Prem odaya daldığında Boun gözyaşlarını siliyordu. Odaya girmeden önce artık her şeyi söyleyeceğini bildiği kişiye üzüldü. Yalnız kalmak onun için sorun değildi. Fakat arkasında Prem'i bırakacağını düşündükçe gözyaşlarına engel olamıyordu. Prem yataktaki bedene yaklaşıp yanındaki boşluğa oturdu. Bir şeyler duymak istiyordu. Aklından geçenler dışında...
"P'Boun ne olduğunu söyleyecek misin? Senin için endişeleniyorum."
Boun kızarmış gözlerini karşısındaki bedene çevirdi. Diyeceklerini kaldırabilir miydi ki. Annesinin ölümünden sonra bu seferde phi'sini kaybetmeye dayanabilir miydi? Gerçeklerin ağırlığı altından kalkabilir miydi?

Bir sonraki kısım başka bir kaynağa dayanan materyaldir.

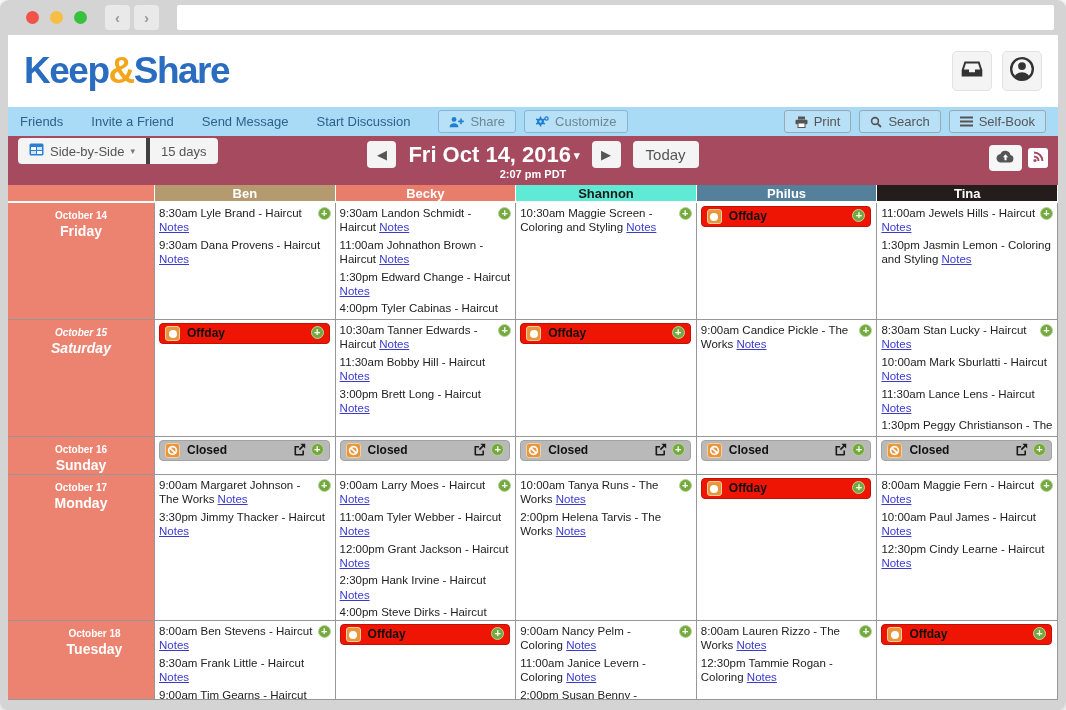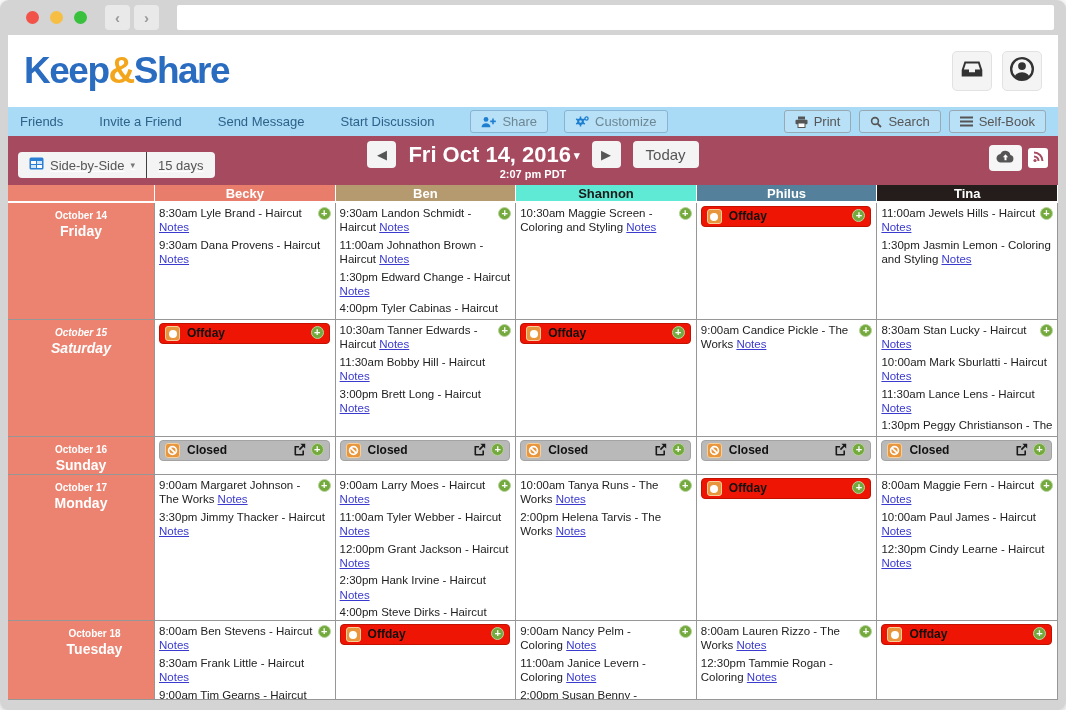--- a/index.html
+++ b/index.html
@@ -18,32 +18,32 @@
   .content { margin: 0 8px; height: 665px; background: #ffffff; overflow: hidden; }
 
   
   .logoband { height: 72px; display: flex; align-items: center; justify-content: space-between; padding: 0 16px 0 16px; background: #ffffff; }
   .logo { font-size: 37px; font-weight: bold; color: #2a6cc0; letter-spacing: -1.5px; }
   .logo .amp { color: #f3a61b; }
   .logo-btns { display: flex; gap: 10px; }
   .sq-btn { width: 40px; height: 40px; background: #f4f4f4; border: 1px solid #e2e2e2; border-radius: 5px; display: flex; align-items: center; justify-content: center; cursor: pointer; }
 
   
-  .navbar { height: 29px; background: #a9daf6; display: flex; align-items: center; padding: 0 12px; font-size: 13px; gap: 8px; }
+  .navbar { height: 29px; background: #a9daf6; display: flex; align-items: center; padding: 0 12px; font-size: 13px; }
   .navlink { color: #2d6389; margin-right: 28px; cursor: pointer; }
   .pill { display: flex; align-items: center; gap: 6px; border: 1px solid #86b4d2; border-radius: 3px; padding: 3px 10px; color: #6d8793; cursor: pointer; background: rgba(255,255,255,.18); margin-right: 8px; white-space: nowrap; }
   .pill svg { display: block; }
   .nav-right { margin-left: auto; display: flex; }
   .pill.gray { color: #565656; border-color: #98a9b4; }
 
   
   .datebar { height: 49px; background: #a54a5f; position: relative; color: #ffffff; }
-  .db-left { position: absolute; left: 10px; top: 16px; display: flex; background: #f4f4f4; border-radius: 4px; overflow: hidden; text-decoration: underline; }
+  .db-left { position: absolute; left: 10px; top: 2px; display: flex; background: #f4f4f4; border-radius: 4px; overflow: hidden; text-decoration: underline; }
   .seg { padding: 5px 11px; font-size: 13px; color: #555; display: flex; align-items: center; gap: 6px; cursor: pointer; white-space: nowrap; }
-  .seg + .seg { border-left: 1px solid #404040; }
+  .seg + .seg { border-left: 4px solid #404040; }
   .db-center { position: absolute; left: 0; right: 0; top: 5px; display: flex; flex-direction: column; align-items: center; }
   .db-center-row { display: flex; align-items: center; gap: 12px; }
   .arrowbtn { width: 29px; height: 27px; background: #f4f4f4; border-radius: 4px; color: #555; display: flex; align-items: center; justify-content: center; font-size: 13px; cursor: pointer; }
   .db-title { font-size: 22px; font-weight: bold; cursor: pointer; white-space: nowrap; }
   .db-title .caret { font-size: 11px; vertical-align: 3px; margin-left: 3px; }
   .todaybtn { background: #f4f4f4; color: #555; border-radius: 4px; padding: 5px 13px; font-size: 15px; cursor: pointer; }
   .db-time { font-size: 11px; font-weight: bold; margin-top: 0px; }
   .db-right { position: absolute; right: 10px; top: 9px; display: flex; align-items: center; gap: 6px; }
   .cloudbtn { width: 33px; height: 26px; background: #f6f6f6; border-radius: 4px; display: flex; align-items: center; justify-content: center; cursor: pointer; }
   .rssbtn { width: 20px; height: 20px; background: #ffffff; border-radius: 3px; display: flex; align-items: center; justify-content: center; cursor: pointer; }
@@ -219,22 +219,22 @@
                   <path d="M2 2.5a8.5 8.5 0 0 1 8.5 8.5"></path>
                 </g>
                 <circle cx="3" cy="10.5" r="1.6" fill="#a54a5f"></circle>
               </svg></span>
         </div>
       </div>
     </div>
 
     <div class="grid" id="calendar-grid">
         <div class="hdr lblhdr"></div>
+        <div class="hdr" style="background: rgb(180, 154, 110); color: rgb(255, 255, 255);">Ben</div>
         <div class="hdr" style="background: rgb(233, 125, 107); color: rgb(255, 255, 255);">Becky</div>
-        <div class="hdr" style="background: rgb(180, 154, 110); color: rgb(255, 255, 255);">Ben</div>
         <div class="hdr" style="background: #5eead4; color: rgb(26, 26, 26);">Shannon</div>
         <div class="hdr" style="background: rgb(84, 128, 155); color: rgb(255, 255, 255);">Philus</div>
         <div class="hdr" style="background: rgb(36, 29, 28); color: rgb(255, 255, 255);">Tina</div>
         <div class="lblcell" style="height: 117px;">
           <div class="lbl-date">October 14</div>
           <div class="lbl-day">Friday</div>
         </div>
         <div class="cell" style="height: 117px;">
           <div class="plus">+</div>
           <div class="event">8:30am Lyle Brand - Haircut <a class="notes">Notes</a></div>

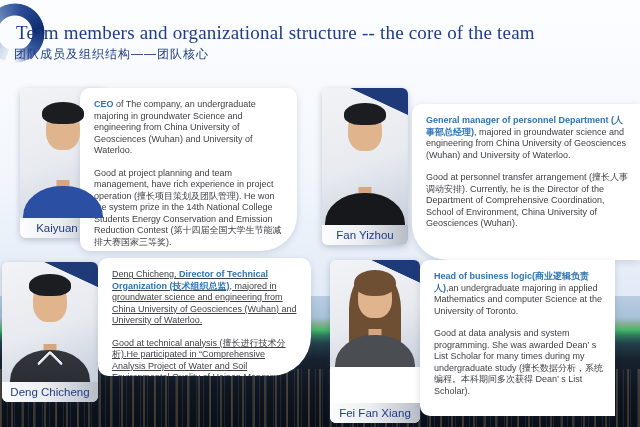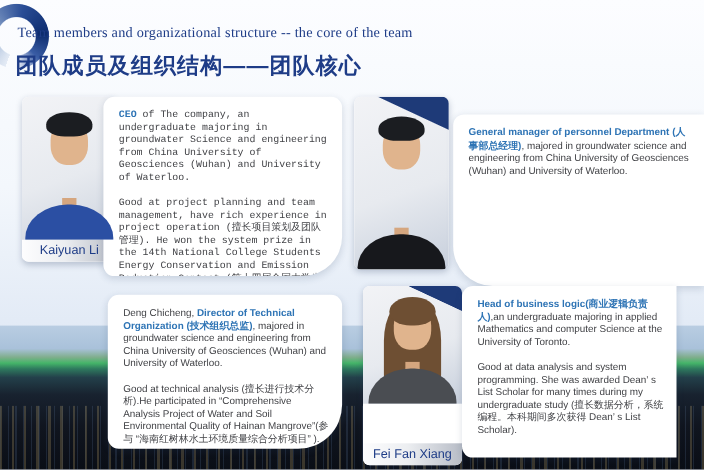--- a/index.html
+++ b/index.html
@@ -19,23 +19,23 @@
       repeating-linear-gradient(90deg, rgba(255,214,120,.55) 0 2px, transparent 2px 11px),
       repeating-linear-gradient(90deg, rgba(140,190,255,.35) 0 1px, transparent 1px 7px);
     mix-blend-mode:screen;}
 
   
   .swoosh{position:absolute;left:-15px;top:3px;width:60px;height:60px;border-radius:50%;
     background:conic-gradient(from 200deg, #e4ebf5, #93accf 22%, #2a4d96 48%, #0d2c6e 68%, #3a5da5 82%, rgba(228,235,245,0) 95%, rgba(228,235,245,0));
     -webkit-mask:radial-gradient(circle, transparent 0 17px, #000 18px 29px, transparent 30px);
             mask:radial-gradient(circle, transparent 0 17px, #000 18px 29px, transparent 30px);}
   .title-en{position:absolute;left:16px;top:22px;width:610px;
-    font-family:"Liberation Serif",serif;font-size:13px;color:var(--title,#1e3c87);letter-spacing:.2px;}
+    font-family:"Liberation Serif",serif;font-size:19px;color:var(--title,#1e3c87);letter-spacing:.2px;}
   .title-zh{position:absolute;left:14px;top:46px;width:610px;
-    font-weight:bold;font-size:20px;color:var(--title,#1e3c87);letter-spacing:1px;}
+    font-weight:normal;font-size:12px;color:var(--title,#1e3c87);letter-spacing:1px;}
 
   
   .photo-card{position:absolute;display:flex;flex-direction:column;border-radius:6px;overflow:hidden;
     box-shadow:0 2px 6px rgba(30,50,90,.25);background:#fff;}
   .pc1{left:20px;top:88px;width:86px;height:150px;}
   .pc2{left:322px;top:88px;width:86px;height:157px;}
   .pc3{left:2px;top:262px;width:96px;height:140px;}
   .pc4{left:330px;top:260px;width:90px;height:163px;gap:36px;}
   .photo{position:relative;flex:1;overflow:hidden;
     background:linear-gradient(160deg,#f2f3f6 0%,#e7eaef 55%,#ccd3de 100%);}
@@ -63,23 +63,23 @@
   .torso.black{background:#17181c;}
   .torso.hoodie{background:linear-gradient(180deg,#33373e 0%,#2a2d33 100%);}
   .torso.hoodie::after{content:"";position:absolute;left:50%;top:4px;transform:translateX(-50%) rotate(45deg);
     width:16px;height:16px;border-left:3px solid #e8e9eb;border-top:3px solid #e8e9eb;border-radius:3px;}
   .torso.sweater{background:#4a4d52;z-index:2;}
 
   
   .text-card{position:absolute;background:#fff;box-shadow:0 2px 7px rgba(40,60,100,.16);
     padding:11px 11px 8px 14px;box-sizing:border-box;overflow:hidden;
     font-size:9px;line-height:1.28;color:var(--body,#414246);}
-  .tc1{left:94px;top:88px;width:217px;height:163px;border-radius:10px 10px 36px 10px;font-family:Liberation Mono, monospace;}
+  .tc1{left:80px;top:88px;width:217px;height:163px;border-radius:10px 10px 36px 10px;}
   .tc2{left:412px;top:104px;width:228px;height:156px;border-radius:10px 0 0 36px;}
-  .tc3{left:98px;top:268px;width:213px;height:140px;border-radius:10px 10px 40px 10px;}
+  .tc3{left:98px;top:258px;width:213px;height:118px;border-radius:10px 10px 40px 10px;text-decoration:underline;}
   .tc4{left:420px;top:260px;width:195px;height:156px;border-radius:10px 0 0 10px;}
   .text-card p{margin:0 0 11px 0;}
   .bold-blue{font-weight:bold;color:var(--accent,#2e74b5);}
 </style>
 </head>
 <body>
 
 <div class="slide">
 
   <div class="bg-photo"></div>
@@ -104,25 +104,37 @@
   </div>
 
   <div class="photo-card pc2">
     <div class="photo navy-corner">
       <div class="head">
         <div class="hair"></div>
       </div>
       <div class="neck"></div>
       <div class="torso black"></div>
     </div>
+    <div class="name-label">Fan Yizhou</div>
   </div>
   <div class="text-card tc2">
     <p><span></span><span class="bold-blue">General manager of personnel Department (人事部总经理)</span><span>, majored in groundwater science and engineering from China University of Geosciences (Wuhan) and University of Waterloo.</span></p>
+    <p>Good at personnel transfer arrangement (擅长人事调动安排). Currently, he is the Director of the Department of Comprehensive Coordination, School of Environment, China University of Geosciences (Wuhan).</p>
   </div>
 
+  <div class="photo-card pc3">
+    <div class="photo navy-corner">
+      <div class="head">
+        <div class="hair"></div>
+      </div>
+      <div class="neck"></div>
+      <div class="torso hoodie"></div>
+    </div>
+    <div class="name-label">Deng Chicheng</div>
+  </div>
   <div class="text-card tc3">
     <p><span>Deng Chicheng, </span><span class="bold-blue">Director of Technical Organization (技术组织总监)</span><span>, majored in groundwater science and engineering from China University of Geosciences (Wuhan) and University of Waterloo.</span></p>
     <p>Good at technical analysis (擅长进行技术分析).He participated in “Comprehensive Analysis Project of Water and Soil Environmental Quality of Hainan Mangrove”(参与 “海南红树林水土环境质量综合分析项目” ).</p>
   </div>
 
   <div class="photo-card pc4">
     <div class="photo navy-corner">
       <div class="side-hair"></div>
       <div class="head">
         <div class="hair brown"></div>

"Ben... Ben ölüyorum Prem."
Prem dolan gözlerini duydukları ile bırakmıştı. Aklındaki şeylerin gerçek olmaması gerekiyordu. Duyduklarının doğru olmadığını... "Ne... Ne... Nasıl yani?
Prem kendisini bırakıp gidenleri sevmezdi. Annesi de böyle gitmişti. Şimdi çoktan bağlandığı bu kişinin elvedasını duymak dahi istemiyordu. En çok korktuğu şey başına gelmişti. Erken elvedalardan daima uzak durmuştu. Şimdi de sevdiği adamın erken vedasına gözleri şahit oluyordu. Ölecekti. Arkasında kendisini bırakıp gidecekti.
"Biliyorum vedaları sevmezsin. Senden uzak durmaya çalıştım. Senin üzülmeni görmeyi geç düşüncesi bile kahretti beni. Seni seviyorum Prem. Ama ölüm çoktan kapıma dayanmıştı. Yanımda olduğun zamanlar için teşekkür ederim. Mutlu ettiğin zamanlar içinde..."
Prem daha fazla duymak istemedi. Kapıyı vurup çıktığında odada bıraktığı kişi kahrolmuştu. Neden sevdiği için. Yapmamalıydı. Aşkın verdiği huzura kanıp ateşe atlamamalıydı.
Prem ile gözlerinden süzülen harelerin yanakları ile buluşmasına çoktan izin vermişti. İnanmak istemediği sözlerin altında kalmıştı. Boun'u düşündü. Kendisi bununla savaşırken Prem için mutlu gözükmeye çalışmasını affedemedi. İyi olmadığını saklamasını...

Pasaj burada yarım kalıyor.